EXCERPTED RECORDS START

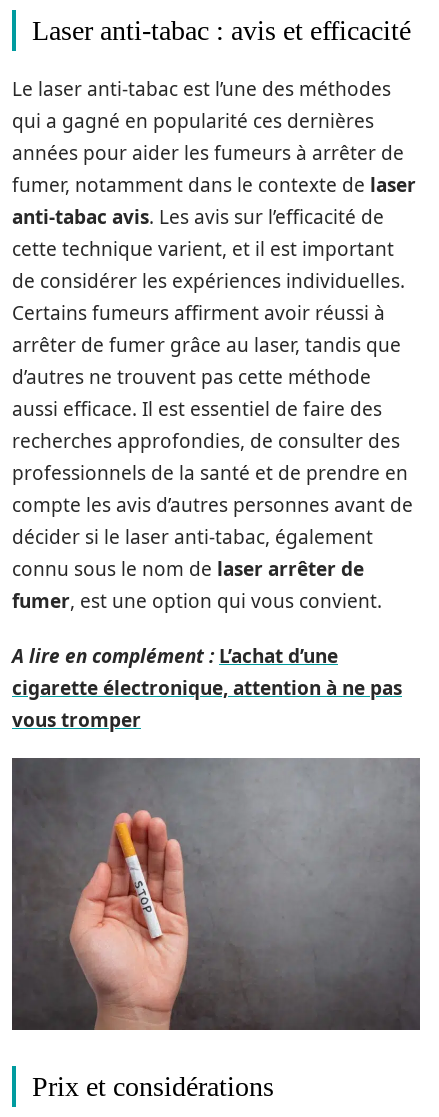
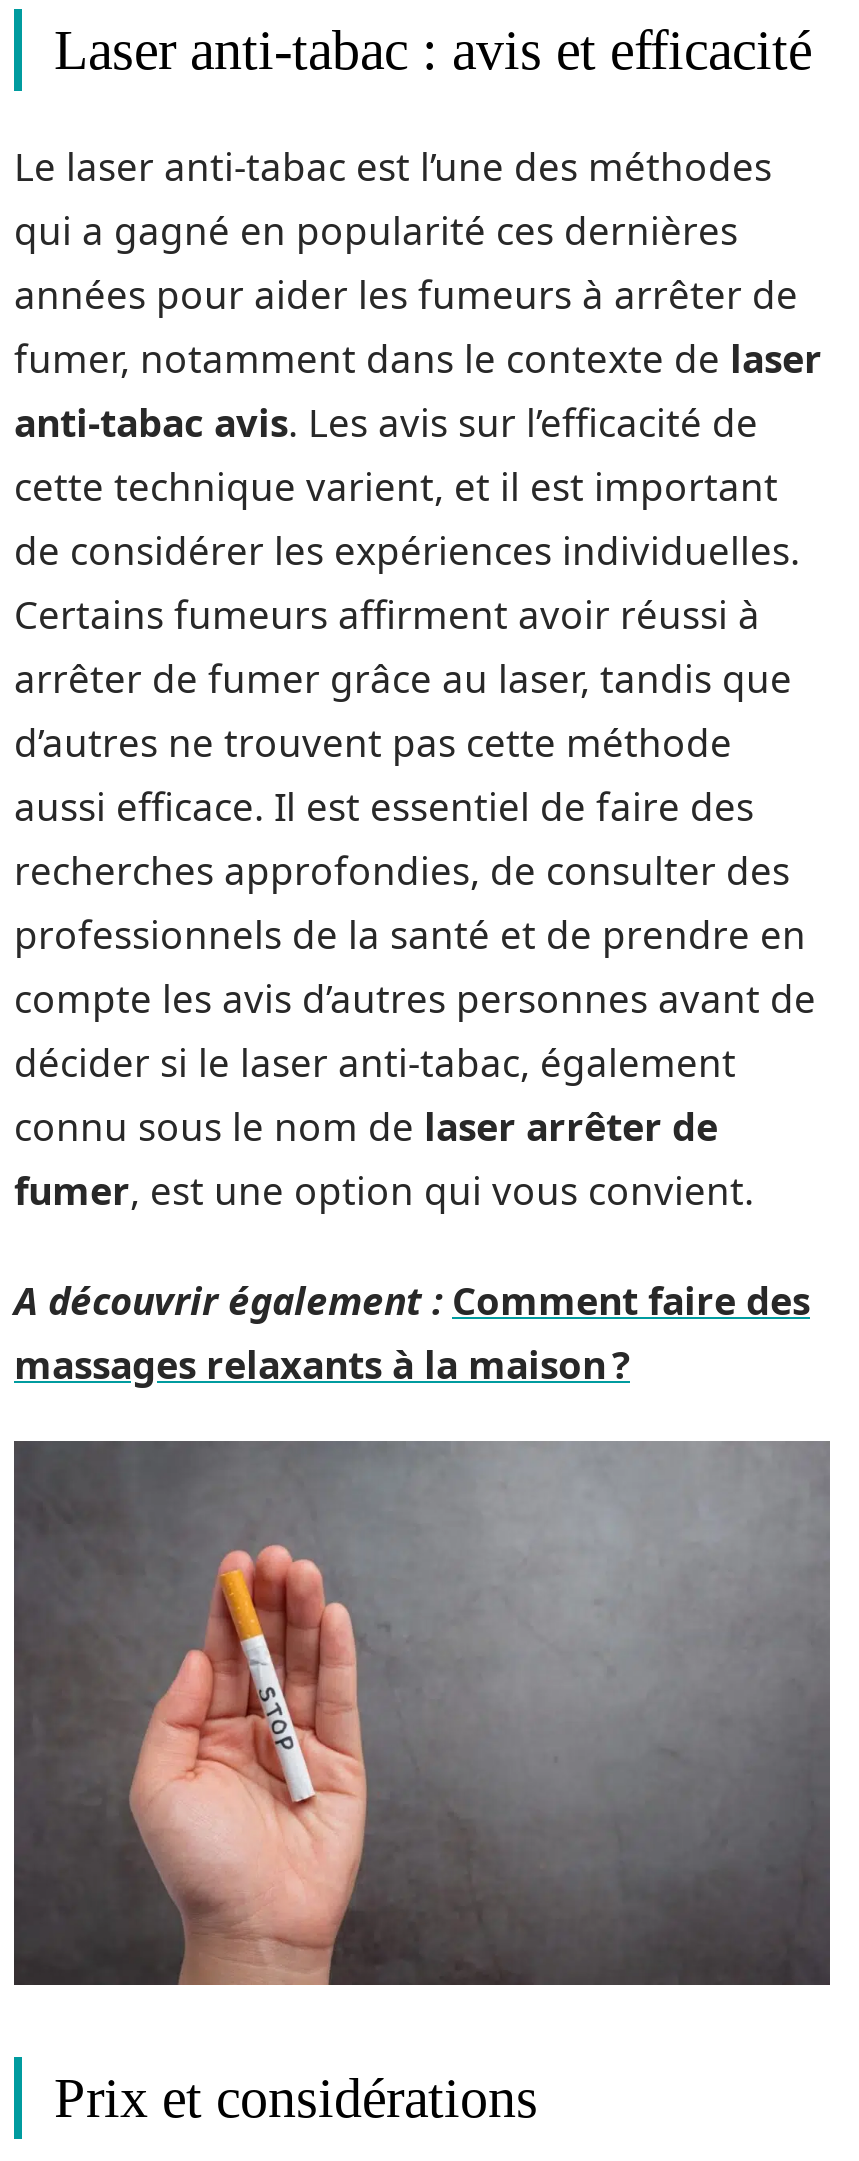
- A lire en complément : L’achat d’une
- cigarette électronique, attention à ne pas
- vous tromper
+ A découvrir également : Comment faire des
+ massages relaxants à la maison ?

EXCERPTED RECORDS END

=== TASK TO CARRY OUT ===
All lines from the one containing "Comment faire des" through the last line of the data, both included, are to be retyped exactly, and no other line belongs in the answer.

=== RESULT FOR THIS EXERCISE ===
+ A découvrir également : Comment faire des
+ massages relaxants à la maison ?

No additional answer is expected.